That REALLY sucks, we all learned the lesson last year with NEWP LLC, good luck ....


----------



## jtakeman (Sep 30, 2009)

Hope you get the money back!

I always have bad feelings about PREORDERS! I will only preorder from someone I trust and has some type of safety for me! You have to be careful for sure.

Glad the local guy took care of you, And you stay warm this year!

jay


----------



## Xena (Sep 30, 2009)

I will not order from a place that takes money in advance.
3 years in a row ordered from pelletsales and not once
did they ever take a penny in advance.   In fact, every time
my card didn't get charged until after the skids were in my driveway.

Glad to hear you got pellets locally though.


----------



## Dojistar (Sep 30, 2009)

File a complaint with the attorney general's office along with the charge back.  Regardless of the fact that they have a no refund policy, they have to actually sell you something for you to request a refund on.  They didn't sell you anything, so their no refund policy doesn't even come close to applying.  They just can't say they will sell you something, accept a deposit,  then not deliver it within a reasonable amount of time.  Next year isn't reasonable.

Filing the the AG might not do anything, but when they start calling the company asking questions, they might get the message.


----------



## mnkywrnch (Sep 30, 2009)

Dojistar said:
			
		

> File a complaint with the attorney general's office along with the charge back.  Regardless of the fact that they have a no refund policy, they have to actually sell you something for you to request a refund on.  They didn't sell you anything, so their no refund policy doesn't even come close to applying.  They just can't say they will sell you something, accept a deposit,  then not deliver it within a reasonable amount of time.  Next year isn't reasonable.
> 
> Filing the the AG might not do anything, but when they start calling the company asking questions, they might get the message.


perfectly said


----------



## hossthehermit (Sep 30, 2009)

sharkbait106 said:
			
		

> Last year I ordered pellets from NewEngland Pellet LLC out of Suffield Ct. and got ripped off $880.00 dollars which American Express got back for me ,thank god! This year I ordered from a new co. www.alleganypellets.com and same thing. I ordered with a promise of delivery by the end of Aug. or the first of Sept and gave them a deposit of $285.00 . First they said tornadoes and stuff delayed production and I would have pellets by Oct 2,.  Then I got a letter recently saying do to circumstances beyond our control we can not ship the pellets this year! I promtly called and canceled order and they are refusing to refund my money until they make the pellets and sell them on my behalf. I called american express again and disputed the charge. Allegany pellets say they have a no refund policy on there site, but it wasn't there when I ordered! The website key or links weren't even working back then. They are located in wellsville NY and I would be very leary about buying pellets from them!! They like NewEngland pellet llc which went bankrupt are still taking orders! I purchased pellets for a higher price , AGAIN at a local distributer and they are already delivered.

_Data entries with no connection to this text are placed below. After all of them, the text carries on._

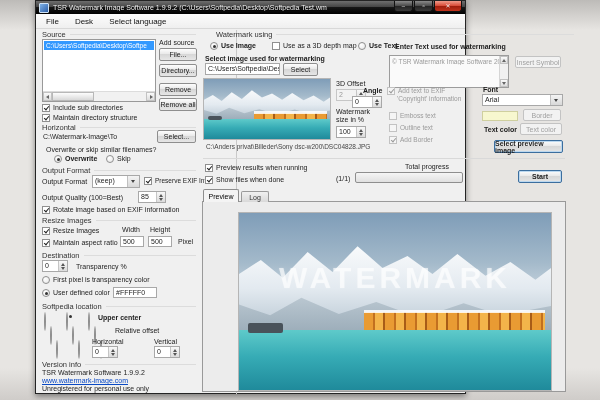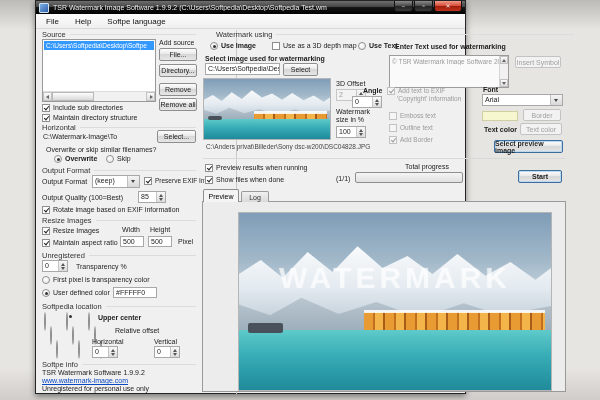"Help" span.mi { text: Help -> Desk }
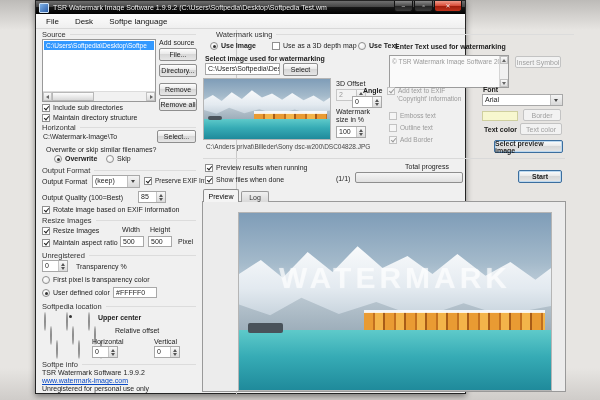"Softpe language" span.mi { text: Softpe -> Select }
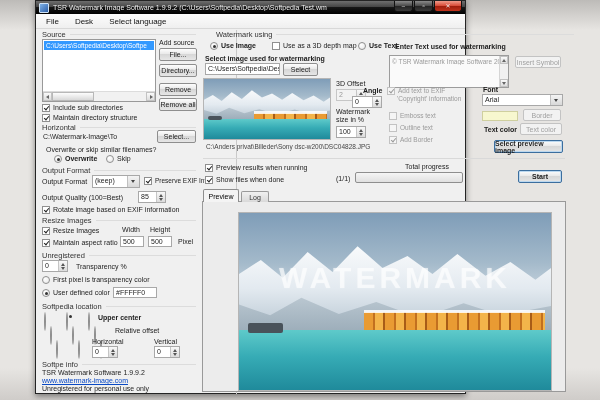"Unregistered" div.abs { text: Unregistered -> Destination }
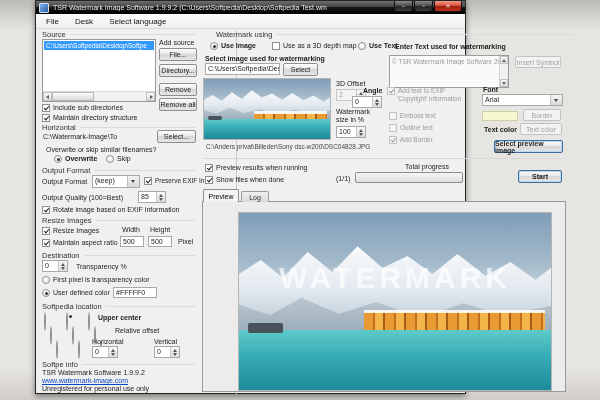"Softpe info" div.abs { text: Softpe -> Version }
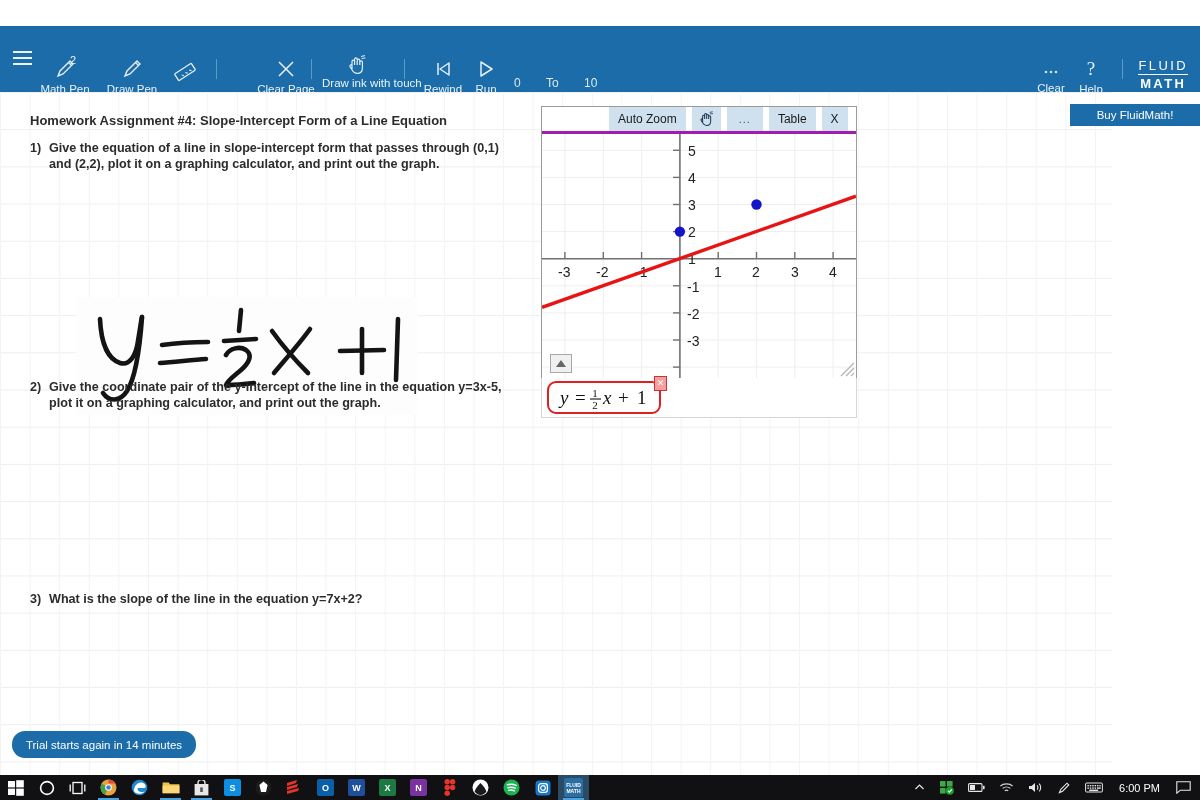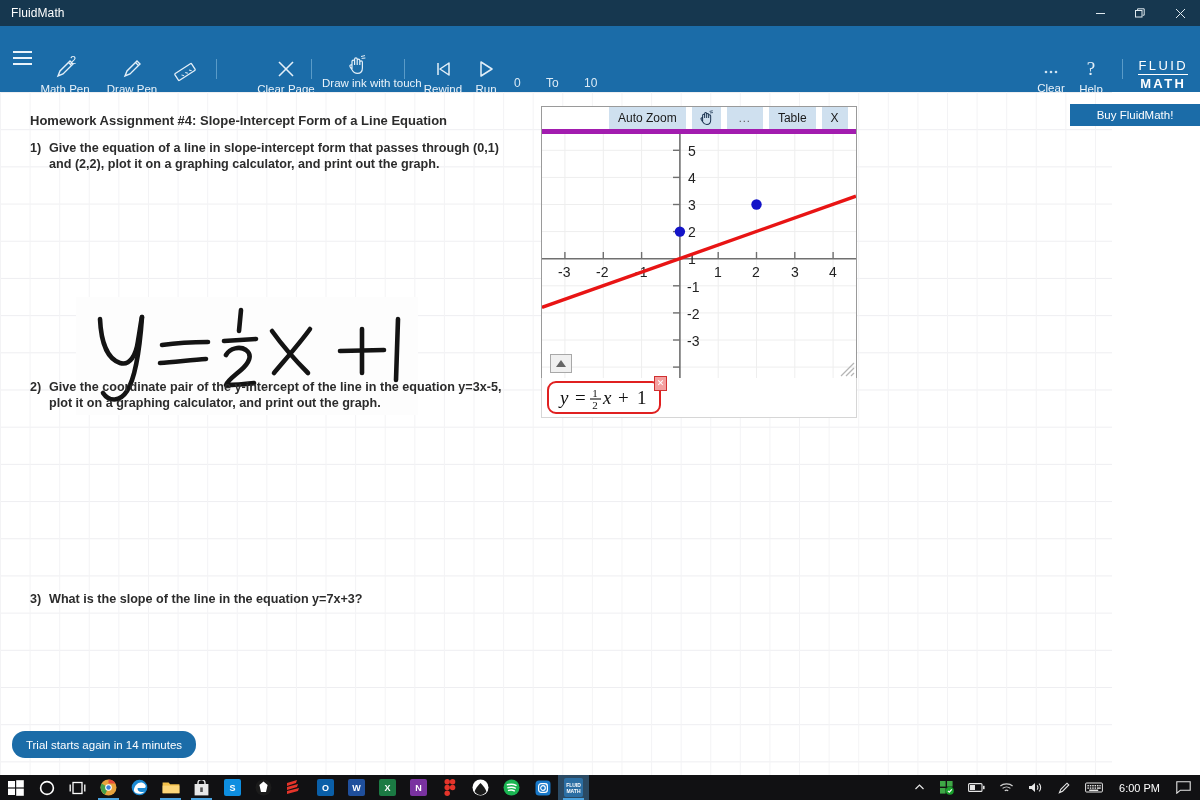"FluidMath" div.titlebar { html: <div> <div>FluidMath</div> <div> <div> <svg> <line></line> </svg> </div> <div> <svg> <rect></rect> <path></path> </svg> </div> <div> <svg> <line></line> <line></line> </svg> </div> </div> </div> -> none }
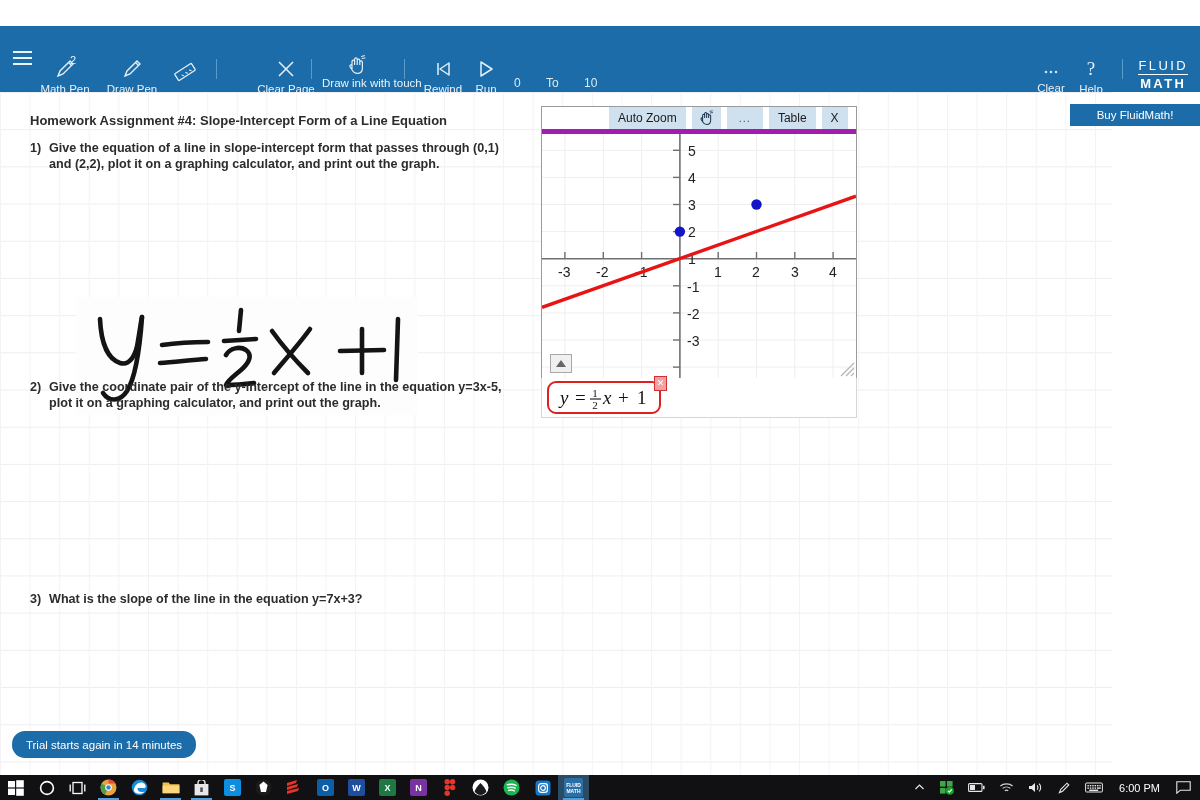"Auto Zoom" .graph-header { border-bottom: 5px solid #a21caf -> 3px solid #a21caf }
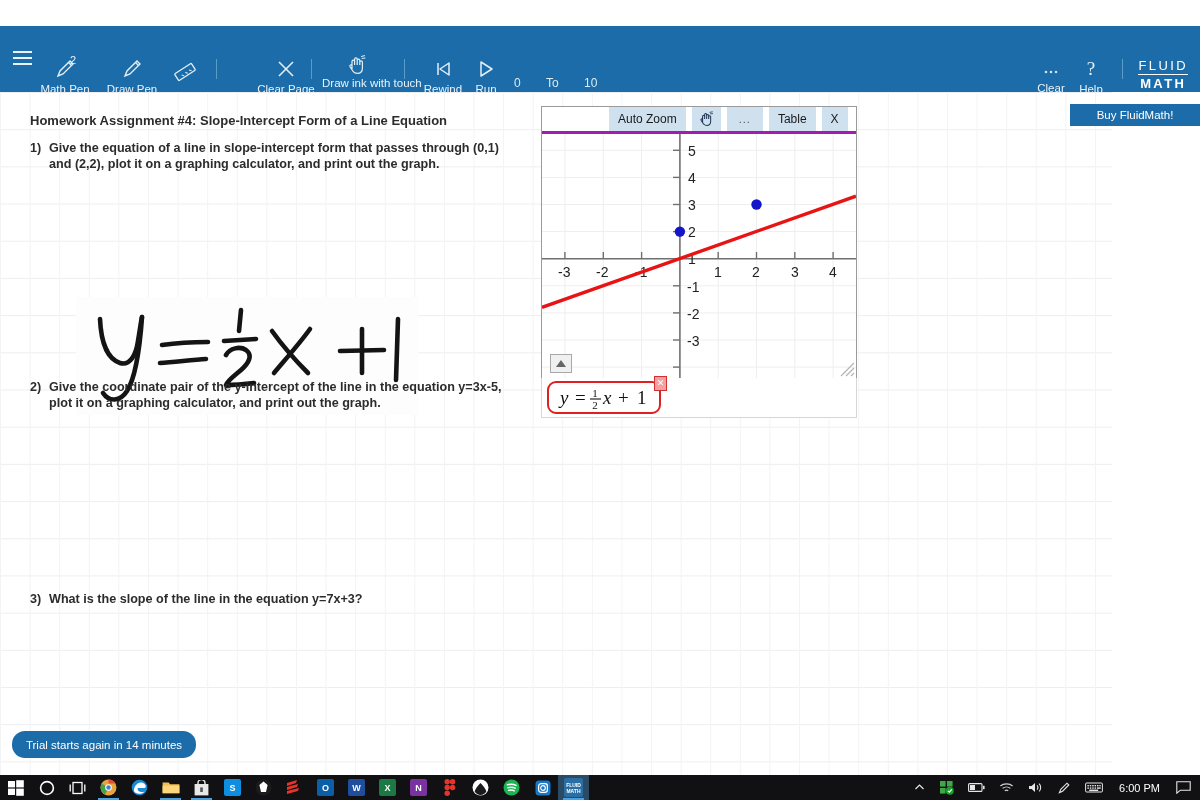"What is the slope of" span.txt { text: 7x+3 -> 7x+2 }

Sharkbait, I gotta say. One would think that perhaps a certain measure of skepticism would naturally attatch to previous experience, but, I suppose, not in all cases. I'm sure that I'm gonna catch a bunch of angst from people who find me "Cruel, overbearing, rude, and just downright unkind" but so it be. I DO wish ya the best of luck tho'.


----------



## kobalt (Sep 30, 2009)

Glad that you got your pellets. It sucks that these company's are allowed to exist.


----------



## Vermont-XXV (Sep 30, 2009)

Sharkbait,

There's a pattern in your purchasing strategy, I would make some changes.

Buy from people you know.  "buy local"  There are many reasons why it usually has good results.  And it hardly ever has disastrous results.

If you can't buy from people you know - buy from people with a good recomendation from people you know or trust.

A good deal will often beat out a "great deal".  We all have experience with the bird in hand being better than 2 birds in the bush.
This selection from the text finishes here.